La sfida tra Giuseppe Conte e Matteo Renzi arriva in Parlamento
La sfida tra Giuseppe Conte e Matteo Renzi arriva in Parlamento. Il premier dopo essere salito al Colle annuncia di essere pronto a quel «chiarimento» di fronte alle aule di Camera e Senato chiesto più volte dal presidente della Repubblica Sergio Mattarella e invocato ora anche dai partiti.
I tempi, che il presidente del Consiglio avrebbe voluto inizialmente più lunghi, si accorciano: lunedì si andrà alla conta dopo lo strappo del leader di Iv e le dimissioni delle due ministre. Deputati e senatori voteranno sulle comunicazioni del premier ed è in questa occasione che usciranno allo scoperto i responsabili.
Si tratterà a tutti gli effetti di un voto di fiducia su un nuovo programma, come emerge chiaramente dalla conferenza dei capigruppo di Montecitorio e dunque l'occasione per verificare l'esistenza di una nuova maggioranza. Vinto questo primo round, poi Conte dovrà mettere mano alla squadra di governo scegliendo a chi affidare almeno il ministero dell'Agricoltura. La scelta di prenderne l'interim, messa agli atti ieri durante l'incontro con il Capo dello Stato, non può che essere temporanea. Ragionamento diverso quello legato al ministero della Famiglia, che nei fatti è una delega e dunque non è necessario rimpiazzare velocemente. Idem per il posto da sottosegretario agli Esteri, rimasto libero dopo le dimissioni di Ivan Scalfarotto. La prima giornata della crisi parte nel segno dell'incertezza: il Pd, ragionano i Dem, non può andare dietro ai rumor di eventuali sostegni alla maggioranza se non si appalesano.
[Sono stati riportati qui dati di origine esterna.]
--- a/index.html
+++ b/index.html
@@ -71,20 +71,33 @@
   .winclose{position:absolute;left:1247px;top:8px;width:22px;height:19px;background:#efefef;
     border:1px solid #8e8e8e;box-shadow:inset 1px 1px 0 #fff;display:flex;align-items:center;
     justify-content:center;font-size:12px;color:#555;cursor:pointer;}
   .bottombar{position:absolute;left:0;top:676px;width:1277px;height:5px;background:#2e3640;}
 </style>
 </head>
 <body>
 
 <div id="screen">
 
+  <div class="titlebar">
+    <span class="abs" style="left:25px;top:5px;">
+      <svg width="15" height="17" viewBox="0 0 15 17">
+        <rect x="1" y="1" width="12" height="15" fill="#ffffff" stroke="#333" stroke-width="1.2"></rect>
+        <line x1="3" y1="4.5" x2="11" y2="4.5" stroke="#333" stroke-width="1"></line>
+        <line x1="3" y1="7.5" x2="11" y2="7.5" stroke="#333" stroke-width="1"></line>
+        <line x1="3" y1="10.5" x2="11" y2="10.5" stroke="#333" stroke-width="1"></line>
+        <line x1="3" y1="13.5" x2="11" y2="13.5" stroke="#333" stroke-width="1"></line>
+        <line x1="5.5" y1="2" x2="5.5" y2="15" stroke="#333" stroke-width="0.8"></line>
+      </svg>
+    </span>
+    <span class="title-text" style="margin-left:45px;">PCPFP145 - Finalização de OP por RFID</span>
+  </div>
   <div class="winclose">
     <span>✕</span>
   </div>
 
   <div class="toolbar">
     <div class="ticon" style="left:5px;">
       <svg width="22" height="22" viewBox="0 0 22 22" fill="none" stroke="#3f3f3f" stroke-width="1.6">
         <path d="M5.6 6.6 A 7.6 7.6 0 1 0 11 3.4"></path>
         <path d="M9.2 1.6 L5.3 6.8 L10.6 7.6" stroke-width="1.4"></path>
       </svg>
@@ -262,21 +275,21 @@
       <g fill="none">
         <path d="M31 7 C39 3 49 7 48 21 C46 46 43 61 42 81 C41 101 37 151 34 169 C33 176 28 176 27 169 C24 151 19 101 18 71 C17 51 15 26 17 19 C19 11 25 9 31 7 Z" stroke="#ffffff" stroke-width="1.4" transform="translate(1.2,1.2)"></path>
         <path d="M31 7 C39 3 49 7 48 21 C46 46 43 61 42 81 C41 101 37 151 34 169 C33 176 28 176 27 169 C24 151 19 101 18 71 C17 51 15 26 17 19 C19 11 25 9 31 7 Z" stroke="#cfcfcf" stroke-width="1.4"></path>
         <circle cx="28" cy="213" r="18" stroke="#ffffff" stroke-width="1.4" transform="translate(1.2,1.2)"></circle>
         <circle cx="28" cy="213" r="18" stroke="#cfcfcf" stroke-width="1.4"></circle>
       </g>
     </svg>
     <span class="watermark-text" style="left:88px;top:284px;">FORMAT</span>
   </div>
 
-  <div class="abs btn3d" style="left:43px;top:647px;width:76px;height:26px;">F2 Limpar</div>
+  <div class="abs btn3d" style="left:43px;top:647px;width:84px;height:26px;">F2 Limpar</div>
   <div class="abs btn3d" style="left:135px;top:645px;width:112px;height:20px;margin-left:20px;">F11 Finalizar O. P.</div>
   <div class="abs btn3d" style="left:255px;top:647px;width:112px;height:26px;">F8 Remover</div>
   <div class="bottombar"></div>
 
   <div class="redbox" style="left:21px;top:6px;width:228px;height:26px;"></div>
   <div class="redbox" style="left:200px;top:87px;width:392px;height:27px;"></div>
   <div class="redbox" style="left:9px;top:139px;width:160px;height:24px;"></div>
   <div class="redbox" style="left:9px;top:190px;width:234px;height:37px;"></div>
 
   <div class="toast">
Il Nazareno vede dunque il rischio di elezioni a giugno avvicinarsi. Su un punto però Zingaretti è netto e lo dice durante l'ufficio politico del partito convocato a ora di pranzo: Renzi è inaffidabile, ora e anche in futuro, «in qualsiasi scenario», la porta del dialogo conv è chiusa. Tanto più che la crisi è già costata «7,6 milioni», accusa il ministro dell'Economia Roberto Gualtieri. Altrettanto netta l'indisponibilità a ogni tipo di «collaborazione con la destra». Parole simili anche da Luigi Di Maio («da Renzi gesto irresponsabile, le nostre strade sono ora divise») ma il ministro degli Esteri per primo fa un appello ai «costruttori» che ambiscono a «riscattare» l'Italia.
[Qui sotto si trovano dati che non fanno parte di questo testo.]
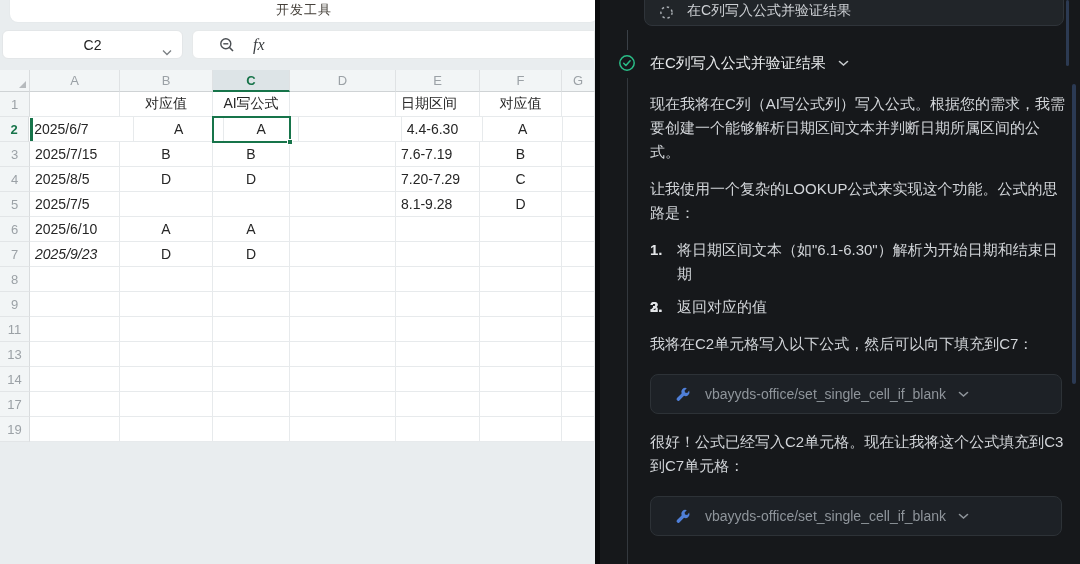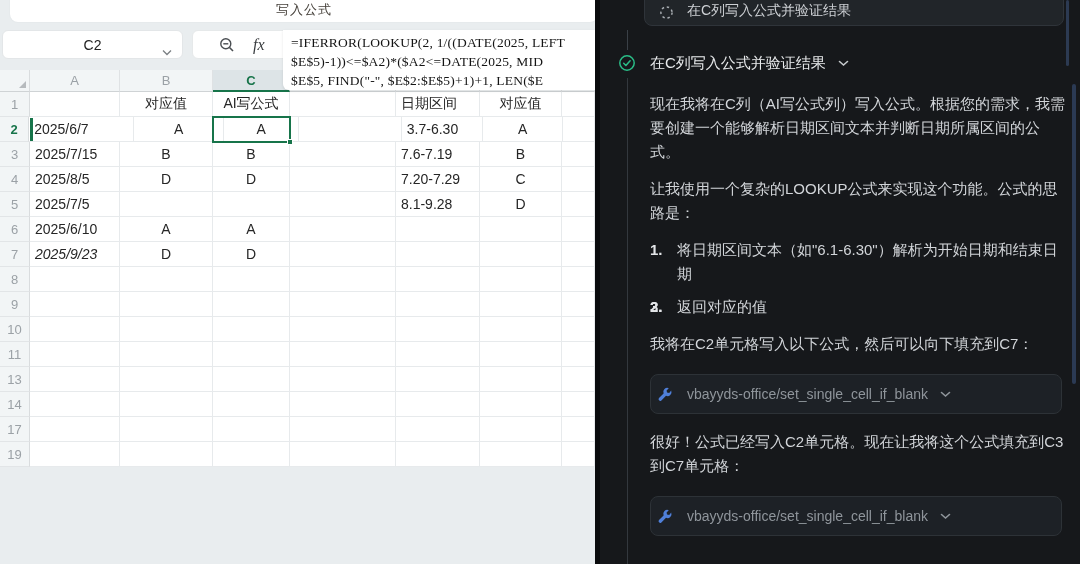--- a/index.html
+++ b/index.html
@@ -82,40 +82,40 @@
   .step-title svg { margin-left:12px; }
 
   .chat-content { position:absolute; left:50px; top:92px; width:416px;
                   font-size:15px; line-height:24px; color:#d2d5d9; }
   .chat-content p { margin-bottom:13px; }
   .oli { position:relative; padding-left:27px; margin-bottom:9px; }
   .oli .num { position:absolute; left:0; font-weight:700; color:#e3e5e8; }
   .olist { margin-bottom:13px; }
 
   .tool-card { width:412px; height:40px; background:#1d2126; border:1px solid #2d3237;
-               border-radius:8px; display:flex; align-items:center; padding-left:6px; }
+               border-radius:8px; display:flex; align-items:center; padding-left:24px; }
   .tool-card .tlab { font-size:14px; color:#8f959b; margin-left:14px; }
   .tool-card svg.chev { margin-left:12px; }
   .tc1 { margin:18px 0 16px 0; }
   .tc2 { margin-top:18px; }
 
   .scrollbar-thumb { position:absolute; left:472px; top:84px; width:4px; height:300px;
                      background:#2b3a54; border-radius:2px; }
   .card-edge { position:absolute; left:466px; top:0px; width:3px; height:66px;
                background:#2c3a52; border-radius:2px; }
 </style>
 </head>
 <body>
 
 <div id="stage">
 
   <div class="sheet-pane">
 
     <div class="tab-card">
-      <span>写入公式</span>
+      <span>开发工具</span>
     </div>
 
     <div class="namebox">
       <span class="nb-val">C2</span>
       <span class="nb-chev">
         <svg width="10" height="7">
             <path d="M1 1.5l4 4 4-4" stroke="#7a7f83" stroke-width="1.3" fill="none"></path>
           </svg>
       </span>
     </div>
@@ -124,25 +124,20 @@
       <span class="zoom-ico">
         <svg width="16" height="16">
           <circle cx="6.8" cy="6.8" r="5" stroke="#4a4e52" stroke-width="1.4" fill="none"></circle>
           <line x1="4.3" y1="6.8" x2="9.3" y2="6.8" stroke="#4a4e52" stroke-width="1.4"></line>
           <line x1="10.5" y1="10.5" x2="14" y2="14" stroke="#4a4e52" stroke-width="1.6"></line>
         </svg>
       </span>
       <span class="fx-label">fx</span>
     </div>
 
-    <div class="formula-box">
-      <div>=IFERROR(LOOKUP(2, 1/((DATE(2025, LEFT</div>
-      <div>$E$5)-1))&lt;=$A2)*($A2&lt;=DATE(2025, MID</div>
-      <div>$E$5, FIND("-", $E$2:$E$5)+1)+1, LEN($E</div>
-    </div>
 
     <div class="grid" id="grid">
         <div class="g-row">
           <div class="g-corner">
             <i></i>
           </div>
           <div class="g-colhead" style="width: 90px;">A</div>
           <div class="g-colhead" style="width: 93px;">B</div>
           <div class="g-colhead sel" style="width: 77px;">C</div>
           <div class="g-colhead" style="width: 106px;">D</div>
@@ -159,21 +154,21 @@
           <div class="g-cell al" style="width: 84px;">日期区间</div>
           <div class="g-cell" style="width: 82px;">对应值</div>
           <div class="g-cell" style="width: 33px;"></div>
         </div>
         <div class="g-row">
           <div class="g-rowhead sel">2</div>
           <div class="g-cell al" style="width: 108px;">2025/6/7</div>
           <div class="g-cell" style="width: 93px;">A</div>
           <div class="g-cell" style="width: 77px;">A</div>
           <div class="g-cell" style="width: 106px;"></div>
-          <div class="g-cell al" style="width: 84px;">3.7-6.30</div>
+          <div class="g-cell al" style="width: 84px;">4.4-6.30</div>
           <div class="g-cell" style="width: 82px;">A</div>
           <div class="g-cell" style="width: 33px;"></div>
         </div>
         <div class="g-row">
           <div class="g-rowhead">3</div>
           <div class="g-cell al" style="width: 90px;">2025/7/15</div>
           <div class="g-cell" style="width: 93px;">B</div>
           <div class="g-cell" style="width: 77px;">B</div>
           <div class="g-cell" style="width: 106px;"></div>
           <div class="g-cell al" style="width: 84px;">7.6-7.19</div>
@@ -225,30 +220,20 @@
           <div class="g-cell al" style="width: 90px;"></div>
           <div class="g-cell" style="width: 93px;"></div>
           <div class="g-cell" style="width: 77px;"></div>
           <div class="g-cell" style="width: 106px;"></div>
           <div class="g-cell al" style="width: 84px;"></div>
           <div class="g-cell" style="width: 82px;"></div>
           <div class="g-cell" style="width: 33px;"></div>
         </div>
         <div class="g-row">
           <div class="g-rowhead">9</div>
-          <div class="g-cell al" style="width: 90px;"></div>
-          <div class="g-cell" style="width: 93px;"></div>
-          <div class="g-cell" style="width: 77px;"></div>
-          <div class="g-cell" style="width: 106px;"></div>
-          <div class="g-cell al" style="width: 84px;"></div>
-          <div class="g-cell" style="width: 82px;"></div>
-          <div class="g-cell" style="width: 33px;"></div>
-        </div>
-        <div class="g-row">
-          <div class="g-rowhead">10</div>
           <div class="g-cell al" style="width: 90px;"></div>
           <div class="g-cell" style="width: 93px;"></div>
           <div class="g-cell" style="width: 77px;"></div>
           <div class="g-cell" style="width: 106px;"></div>
           <div class="g-cell al" style="width: 84px;"></div>
           <div class="g-cell" style="width: 82px;"></div>
           <div class="g-cell" style="width: 33px;"></div>
         </div>
         <div class="g-row">
           <div class="g-rowhead">11</div>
A Palazzo Madama, dove i numeri hanno sempre corso sul filo, si continuano a fare i conti: servono almeno 11 senatori. Ma non solo. Non bastano singoli che si uniscano alla maggioranza senza la garanzia di condividere un progetto almeno di medio termine. Occorre dare vita a delle formazioni vere e proprie. Passano le ore e qualcosa si muove: il capodelegazione Dem Dario Franceschini sdogana la caccia ai responsabili aggiungendo che l'importante è «farla alla luce del sole».
Le maggioranze «in un sistema non più bipolare si cercano e si costruiscono - spiega - in Parlamento». I nuovi responsabili potrebbero aggregarsi intorno al Maie, il Movimento per gli italiani all'estero che già è nel campo della maggioranza, e intorno ai socialisti. «Chi ha maggiori responsabilità - dichiarano in una nota il segretario del Psi Enzo Maraio e il senatore Riccardo Nencini - è chiamato ad esercitarle fuoriuscendo dalla logica dei duellanti. Noi siamo tra i costruttori».
E proprio Nencini è colui che ha consentito a Italia Viva di costituirsi come gruppo autonomo in Senato: per i regolamenti infatti occorre avere a disposizione un simbolo depositato alle elezioni precedenti. E dunque Iv potrebbe ora essere sfrattata dal Psi ed essere costretta a trovare riparo al Misto. Intanto, il governo Conte II va avanti con la sua agenda: il terzo Consiglio dei ministri della settimana è chiamato ad approvare la relazione sullo scostamento di bilancio e che la prossima settimana dovrebbe incassare il via libera delle Camere. Passaggio necessario per mettere in campo il nuovo decreto legge Ristori: circa 30 miliardi per dare ossigeno a imprese e famiglie strozzate dalla pandemia.